Kamila Shamsie wins Women’s Prize 2018
Kamila Shamsie has won the 2018 Women’s Prize for fiction with her novel Home Fire. Published by Bloomsbury in 2017, Home Fire was also shortlisted for the 2017 Costa Novel Award and longlisted for the 2017 Man Booker Prize. It is Kamila’s seventh novel, and her first win of the Women’s Prize, having been shortlisted twice before.
Home Fire is a story which Sarah Sands, the Chair of the Women’s Prize judges, praised for its ‘astonishing prescience’ and ‘the breadth of its ambition’. On picking it as the winner, Sands said: ‘It was extremely difficult, because of the richness and variety of the shortlist… But when we set out to decide what felt like the story of our times, [Home Fire] was the right choice.’
A reworking of Sophocles’ Antigone, Home Fire tells the story of three siblings in a British Muslim family and what happens when one member joins the media arm of Isis.
In praise of Home Fire, Sands said: ‘Shamsie is funny and exact about the Muslim experience, what it means to be challenged on your identity, what it means choosing between public and private… Her nuance, her sympathies, really make you challenge your own lazy thinking on all this,’ she said. ‘The different characters were all so well-realised that you have sympathy for all of them – even the brother, that was the extraordinary thing. There’s no question what he did was wrong, but you feel sympathy, that it was a terrible misjudgment, that there’s no going back.

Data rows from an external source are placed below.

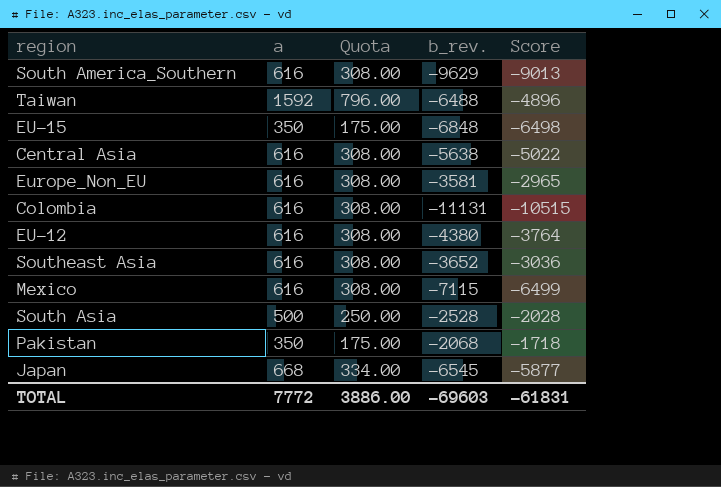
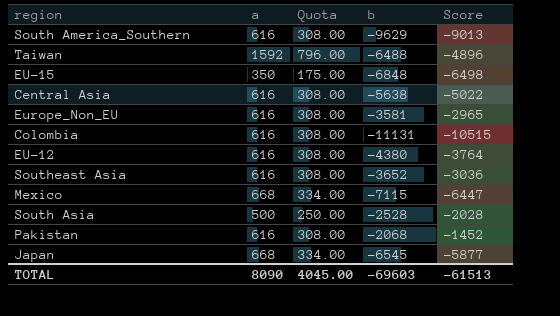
column name: b_rev. -> b
Mexico | a: 616 -> 668
Mexico | Quota: 308.00 -> 334.00
Mexico | Score: -6499 -> -6447
Pakistan | a: 350 -> 616
Pakistan | Quota: 175.00 -> 308.00
Pakistan | Score: -1718 -> -1452
TOTAL | a: 7772 -> 8090
TOTAL | Quota: 3886.00 -> 4045.00
TOTAL | Score: -61831 -> -61513

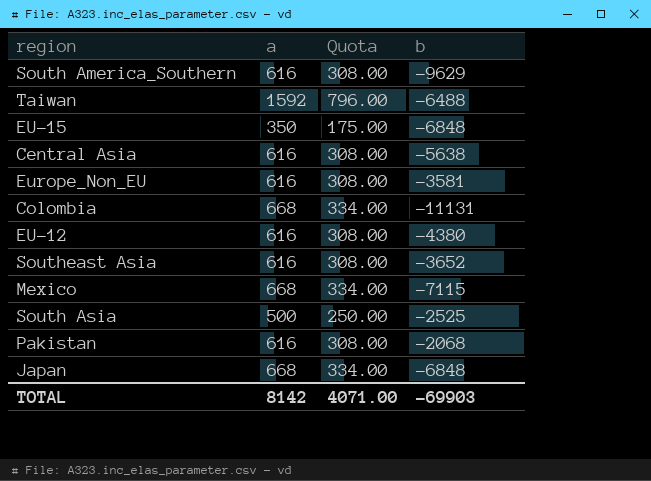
column Score | formula: [a] + [b] -> none
Colombia | a: 616 -> 668
Colombia | Quota: 308.00 -> 334.00
South Asia | b: -2528 -> -2525
Japan | b: -6545 -> -6848
TOTAL | a: 8090 -> 8142
TOTAL | Quota: 4045.00 -> 4071.00
TOTAL | b: -69603 -> -69903

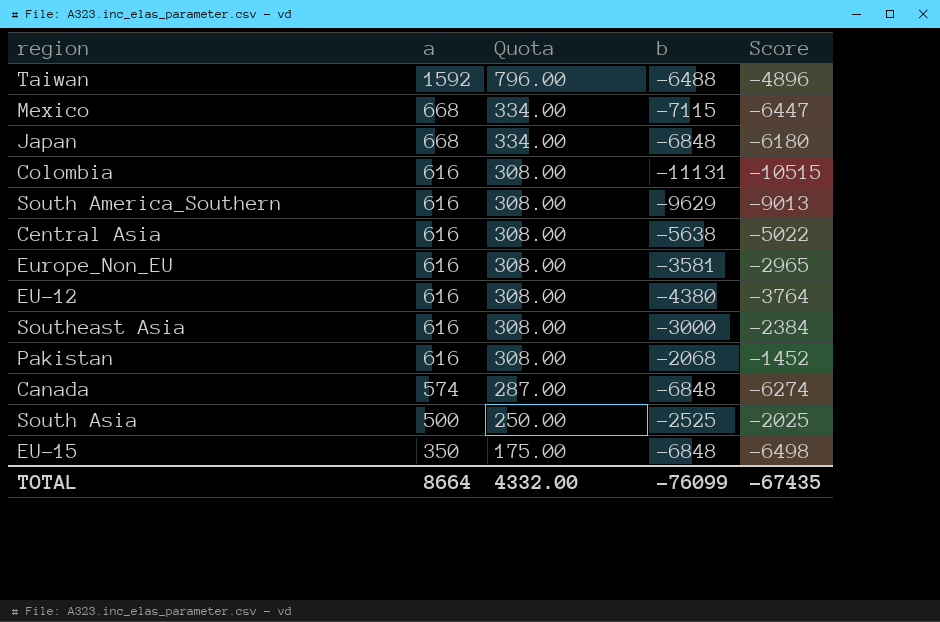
row order: none -> a descending
column Score | formula: none -> [a] + [b]
Colombia | a: 668 -> 616
Colombia | Quota: 334.00 -> 308.00
Southeast Asia | b: -3652 -> -3000
row Canada: none -> 574 | 287.00 | -6848 | -6274
TOTAL | a: 8142 -> 8664
TOTAL | Quota: 4071.00 -> 4332.00
TOTAL | b: -69903 -> -76099

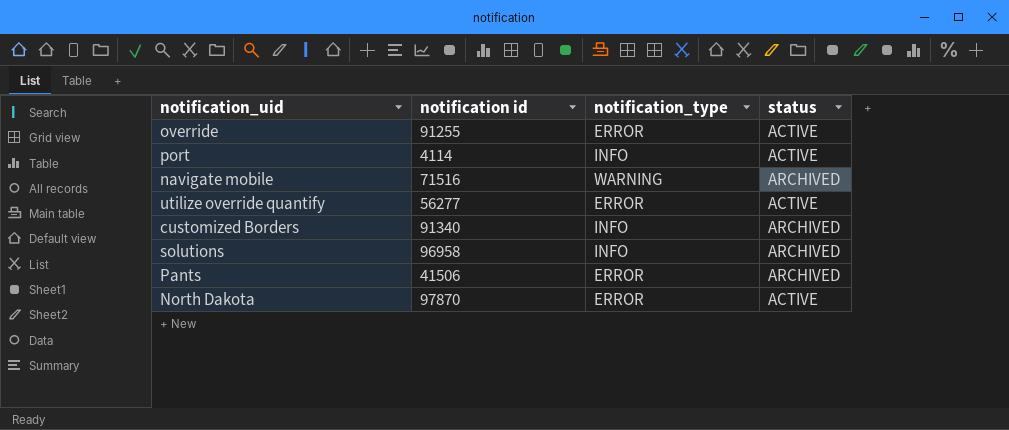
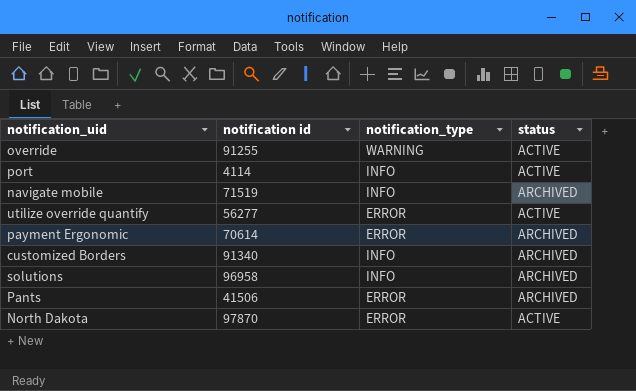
override | notification_type: ERROR -> WARNING
navigate mobile | notification id: 71516 -> 71519
navigate mobile | notification_type: WARNING -> INFO
row payment Ergonomic: none -> 70614 | ERROR | ARCHIVED

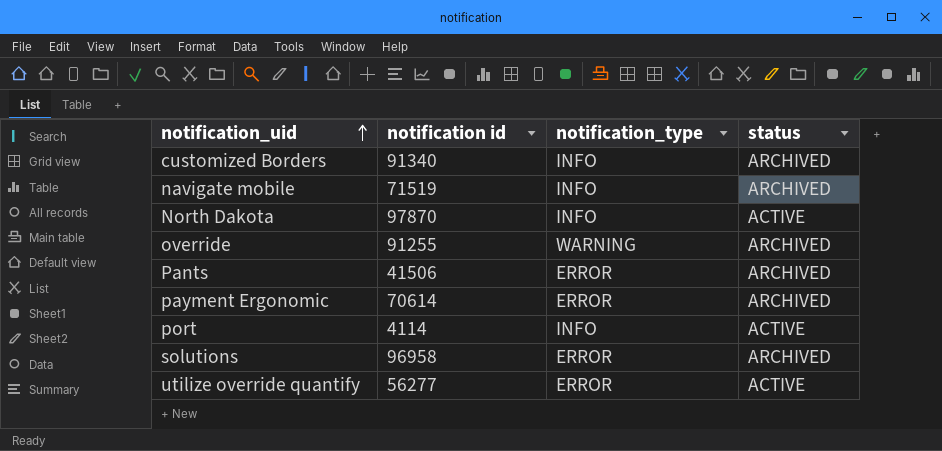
row order: none -> notification_uid ascending
North Dakota | notification_type: ERROR -> INFO
override | status: ACTIVE -> ARCHIVED
solutions | notification_type: INFO -> ERROR

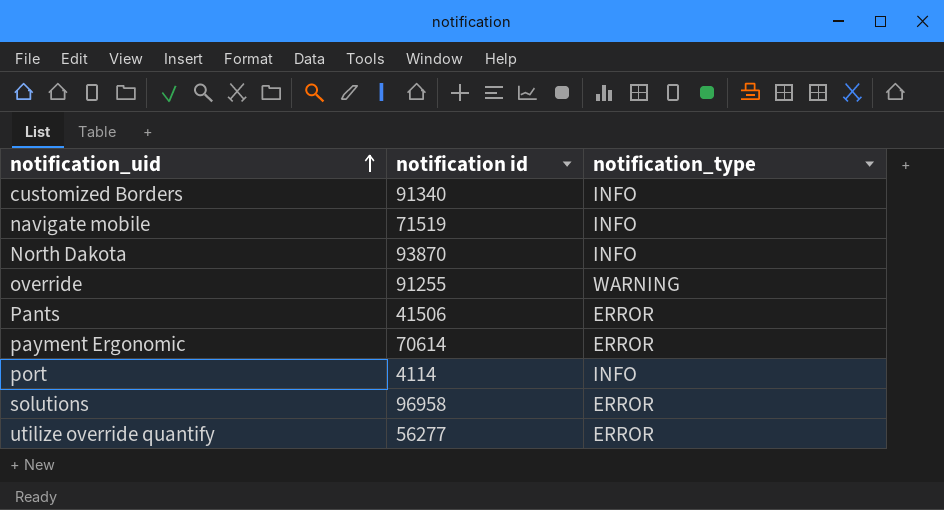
column status | position: 4 -> none
North Dakota | notification id: 97870 -> 93870

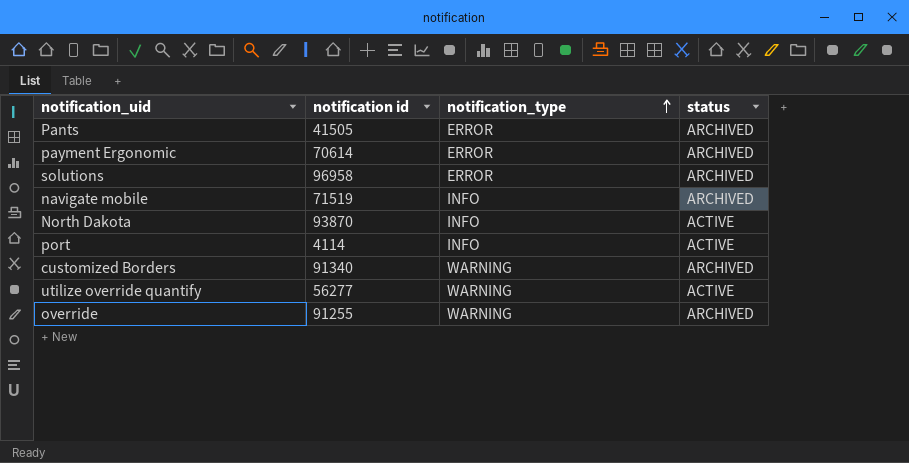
row order: notification_uid ascending -> notification_type ascending
column status | position: none -> 4
Pants | notification id: 41506 -> 41505
customized Borders | notification_type: INFO -> WARNING
utilize override quantify | notification_type: ERROR -> WARNING

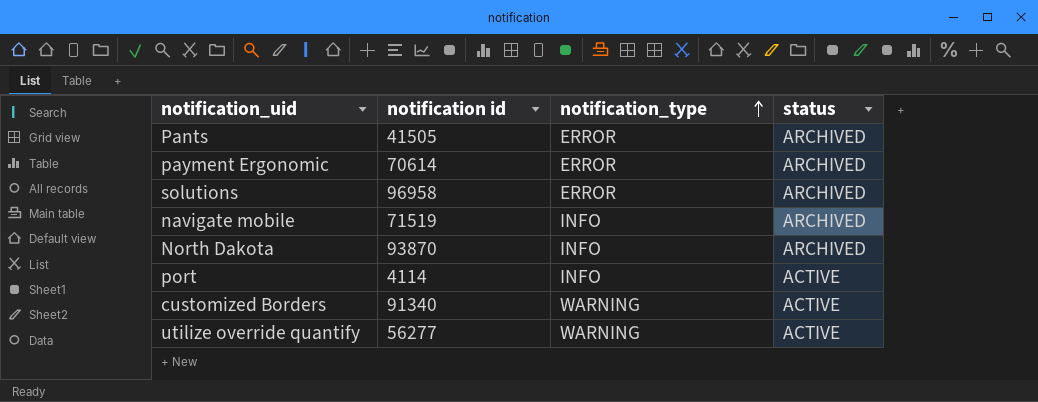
row override: 91255 | WARNING | ARCHIVED -> none
North Dakota | status: ACTIVE -> ARCHIVED
customized Borders | status: ARCHIVED -> ACTIVE

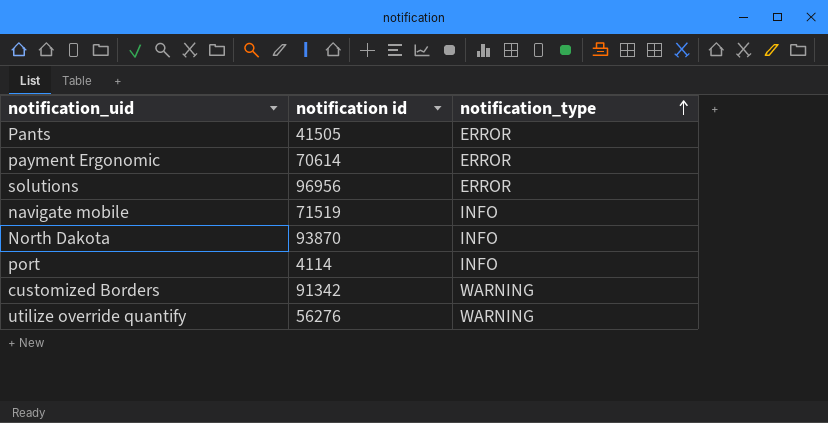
column status | position: 4 -> none
solutions | notification id: 96958 -> 96956
customized Borders | notification id: 91340 -> 91342
utilize override quantify | notification id: 56277 -> 56276

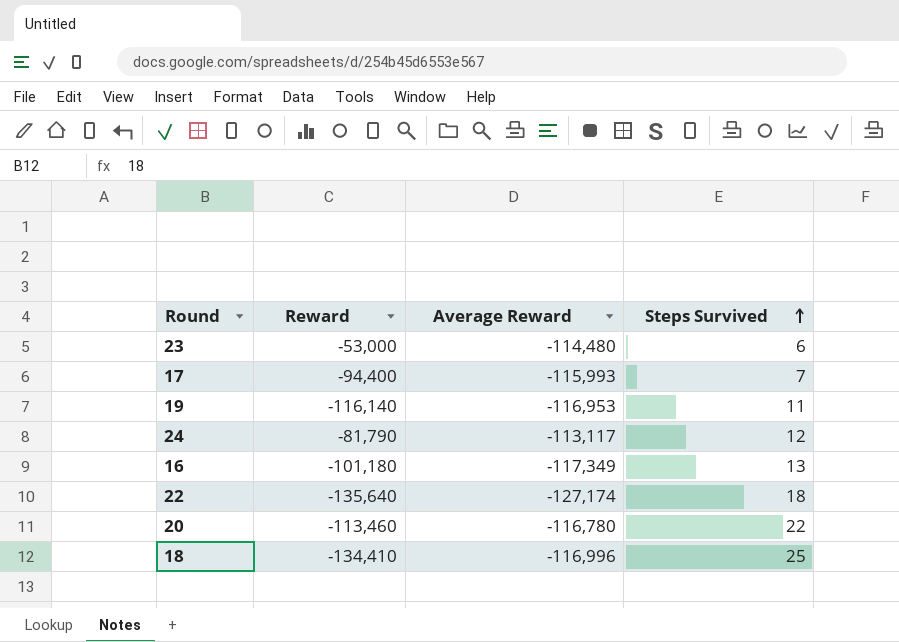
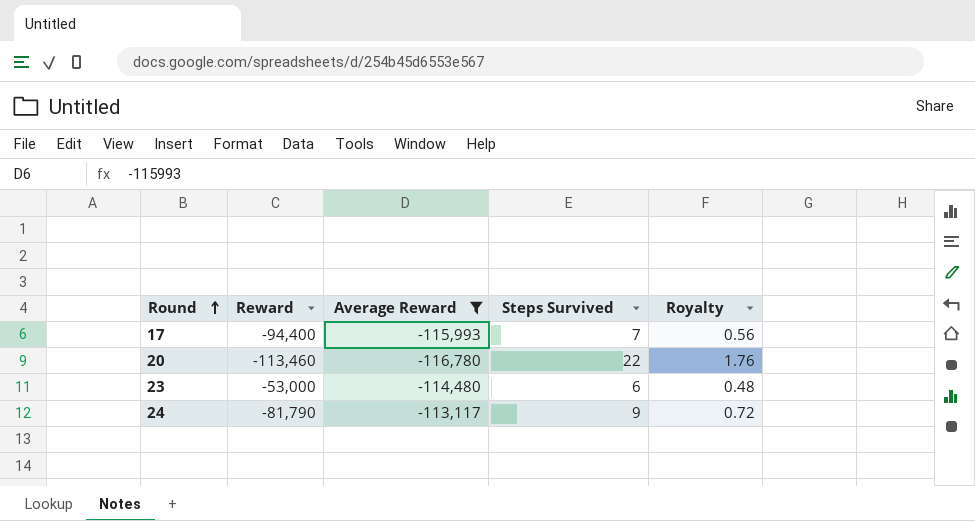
filter: none -> Average Reward >= -116,780
row order: Steps Survived ascending -> Round ascending
column Royalty | formula: none -> [Steps Survived] * 0.08
24 | Steps Survived: 12 -> 9

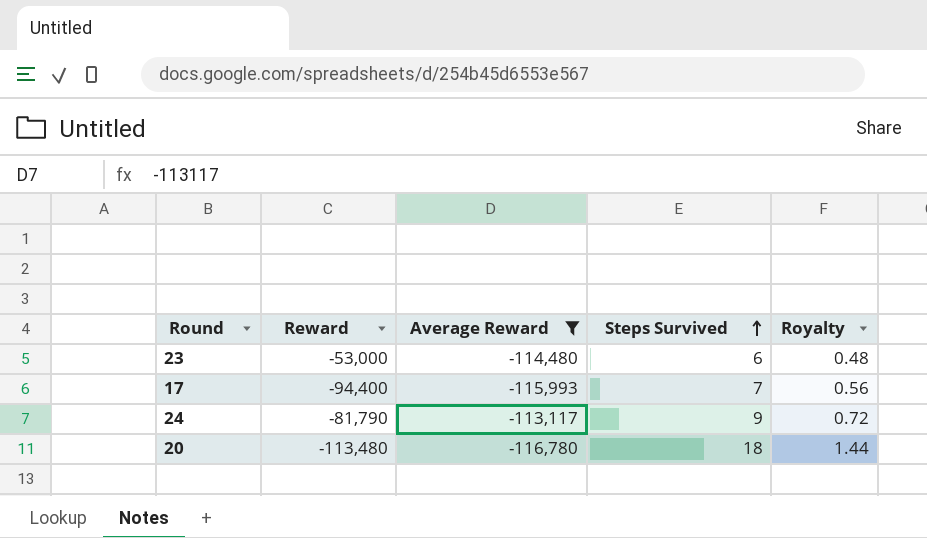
row order: Round ascending -> Steps Survived ascending
20 | Reward: -113,460 -> -113,480
20 | Steps Survived: 22 -> 18
20 | Royalty: 1.76 -> 1.44

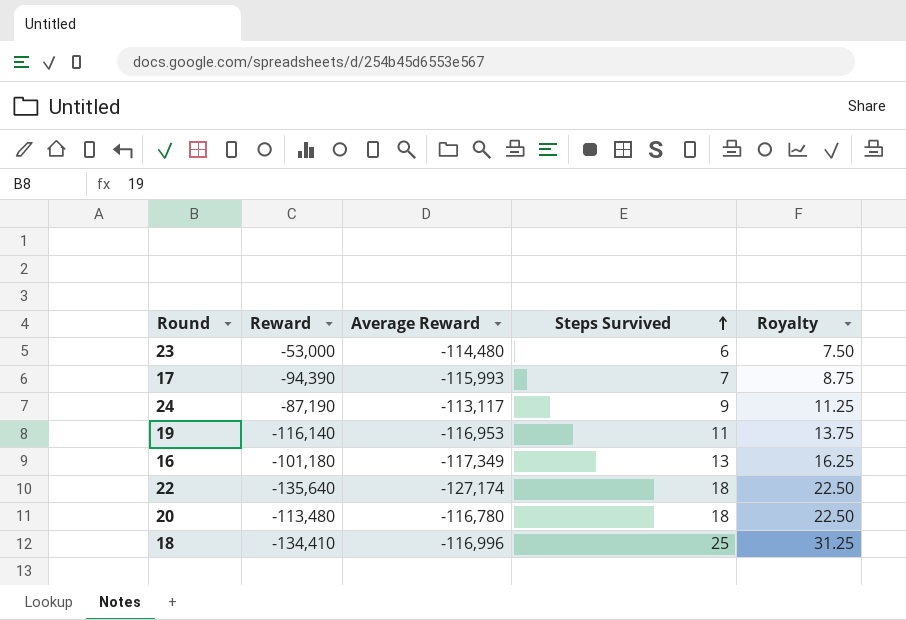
filter: Average Reward >= -116,780 -> none
column Royalty | formula: [Steps Survived] * 0.08 -> [Steps Survived] * 1.25
17 | Reward: -94,400 -> -94,390
24 | Reward: -81,790 -> -87,190

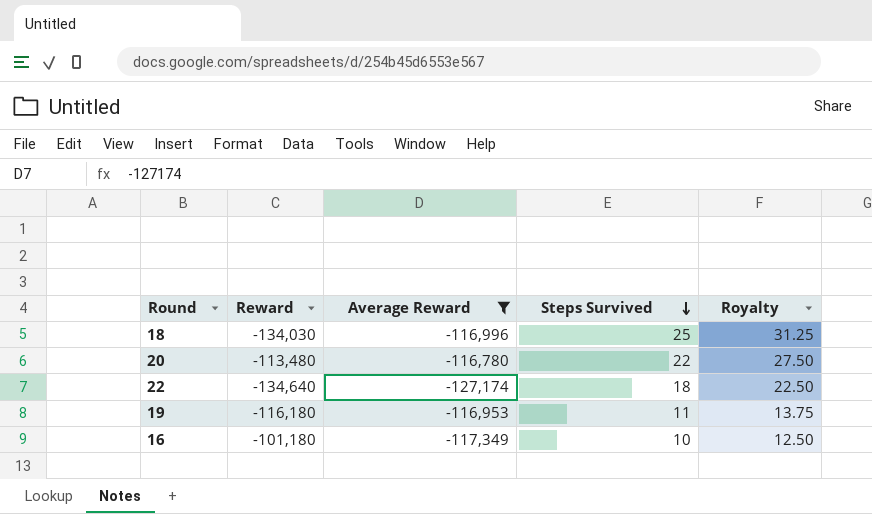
filter: none -> Average Reward <= -116,780
row order: Steps Survived ascending -> Steps Survived descending
18 | Reward: -134,410 -> -134,030
20 | Steps Survived: 18 -> 22
20 | Royalty: 22.50 -> 27.50
22 | Reward: -135,640 -> -134,640
19 | Reward: -116,140 -> -116,180
16 | Steps Survived: 13 -> 10
16 | Royalty: 16.25 -> 12.50

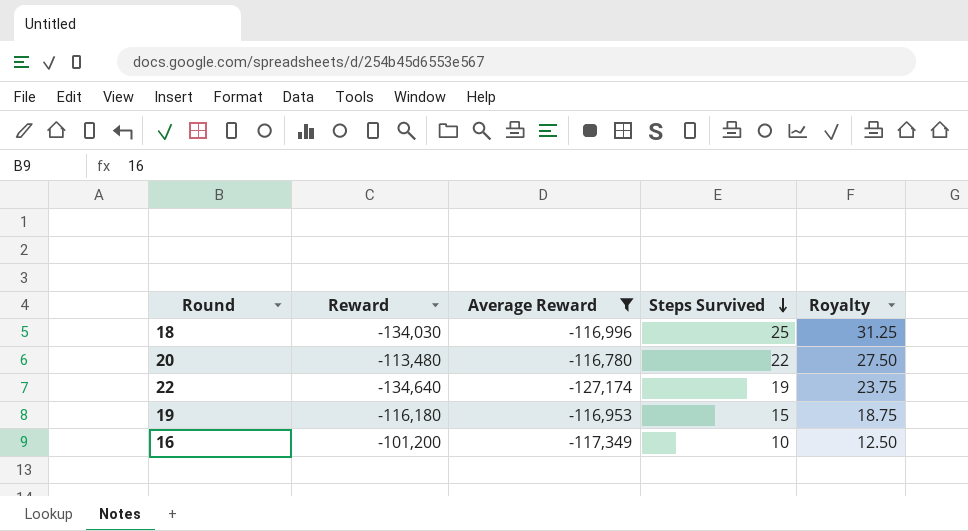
22 | Steps Survived: 18 -> 19
22 | Royalty: 22.50 -> 23.75
19 | Steps Survived: 11 -> 15
19 | Royalty: 13.75 -> 18.75
16 | Reward: -101,180 -> -101,200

‘To humanise a political story in that way really does show what literature can do, that it can tackle a hard subject that otherwise would never have that sense of layered sympathy and understanding. It really advanced our understanding of the whole issue of identity.’
The novel should also be considered ‘a really good page-turner’, said Sands.
‘It is very readable, it’s extremely well written, it’s well plotted, it’s something that could easily be a brilliant television series or film. It’s not that you’re thinking, ‘This is a novel about politics, I need to plough through’,’ she said. ‘It doesn’t feel as if she is straining to recreate Antigone – you could read it without thinking about Sophocles at all. In a way, that just gives it a resonance.’